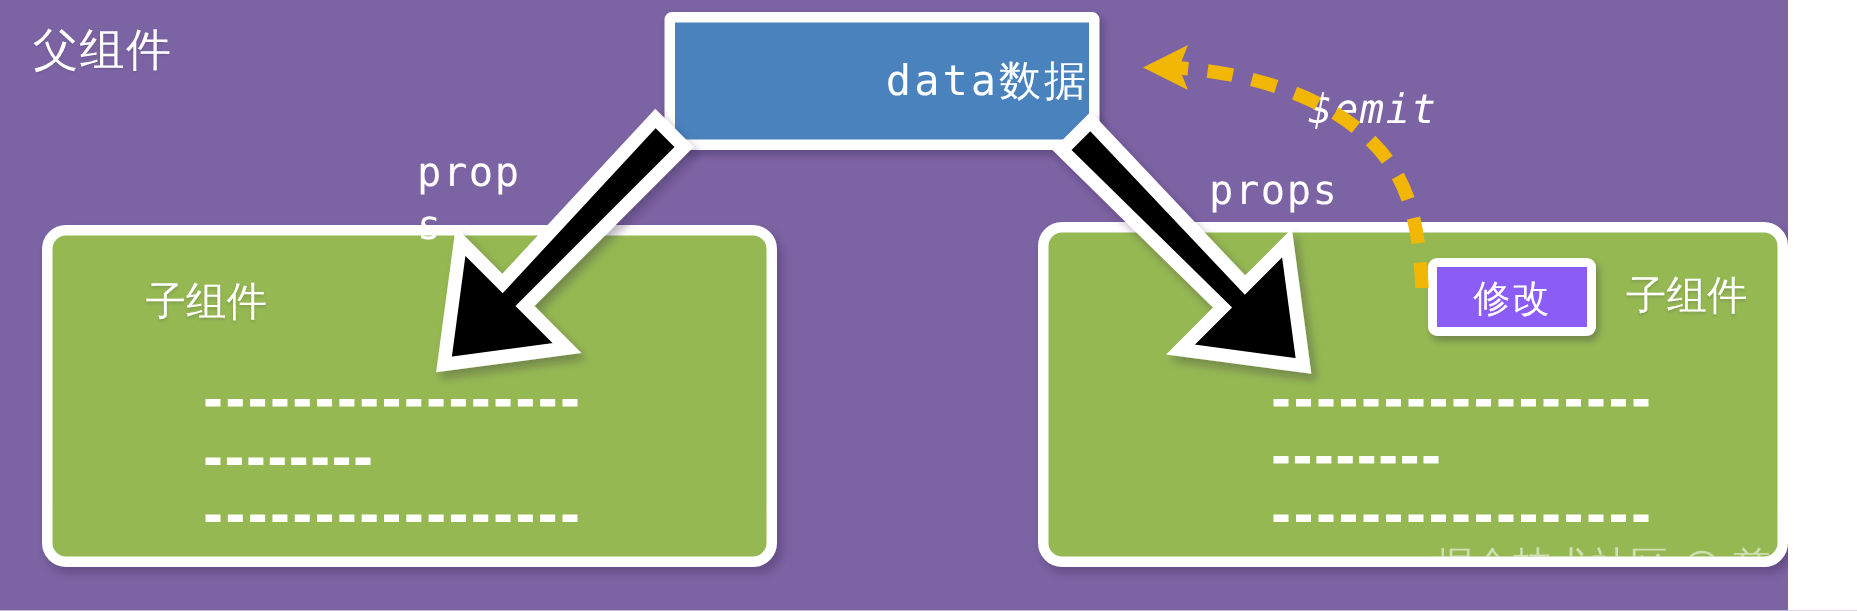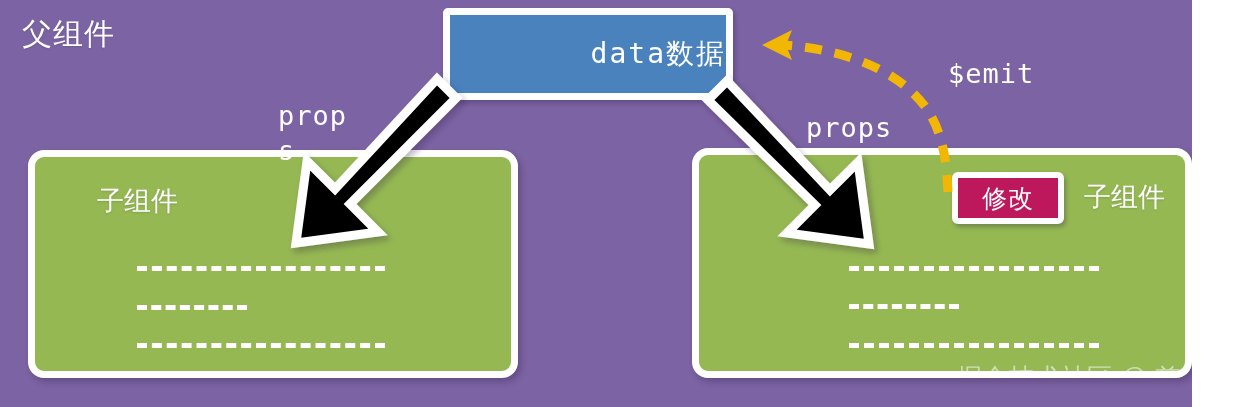--- a/index.html
+++ b/index.html
@@ -118,7 +118,7 @@
   }
   #props-left  { left: 278px; top: 98px; width: 72px; word-break: break-all; }
   #props-right { left: 806px; top: 110px; white-space: nowrap; }
-  #emit-label  { left: 948px; top: 56px; white-space: nowrap; }
+  #emit-label  { left: 872px; top: 56px; white-space: nowrap; font-style: italic; }
 
   
   #overlay {

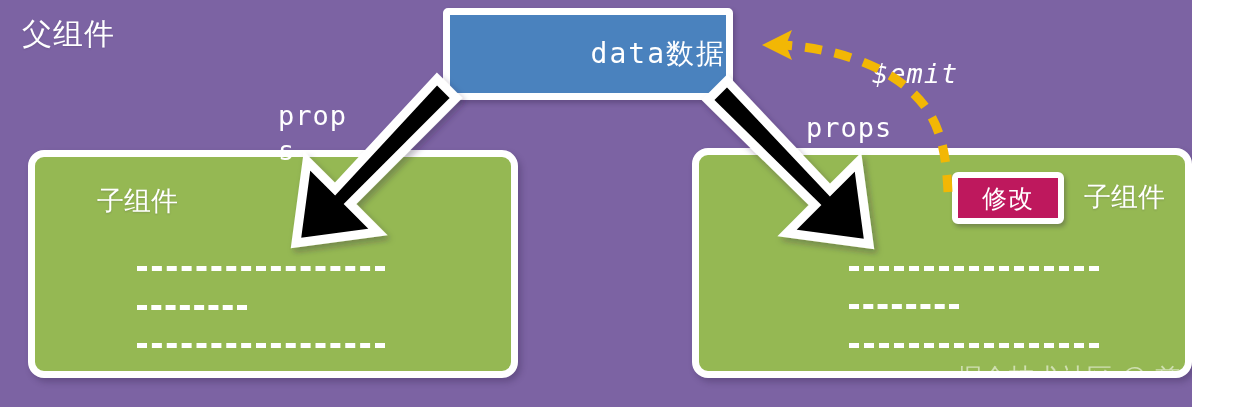--- a/index.html
+++ b/index.html
@@ -92,7 +92,7 @@
     width: 112px;
     height: 52px;
     box-sizing: border-box;
-    background: #be185d;
+    background: #8b5cf6;
     border: 6px solid #ffffff;
     border-radius: 6px;
     box-shadow: 2px 3px 4px rgba(40,25,60,0.30);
━━━━━━━━━━
**What to do:** Reproduce the line containing "box-sizing: border-box;" and every line after it. Stop at the last line of the records, and add nothing.

**Completed exercise:**
     box-sizing: border-box;
-    background: #be185d;
+    background: #8b5cf6;
     border: 6px solid #ffffff;
     border-radius: 6px;
     box-shadow: 2px 3px 4px rgba(40,25,60,0.30);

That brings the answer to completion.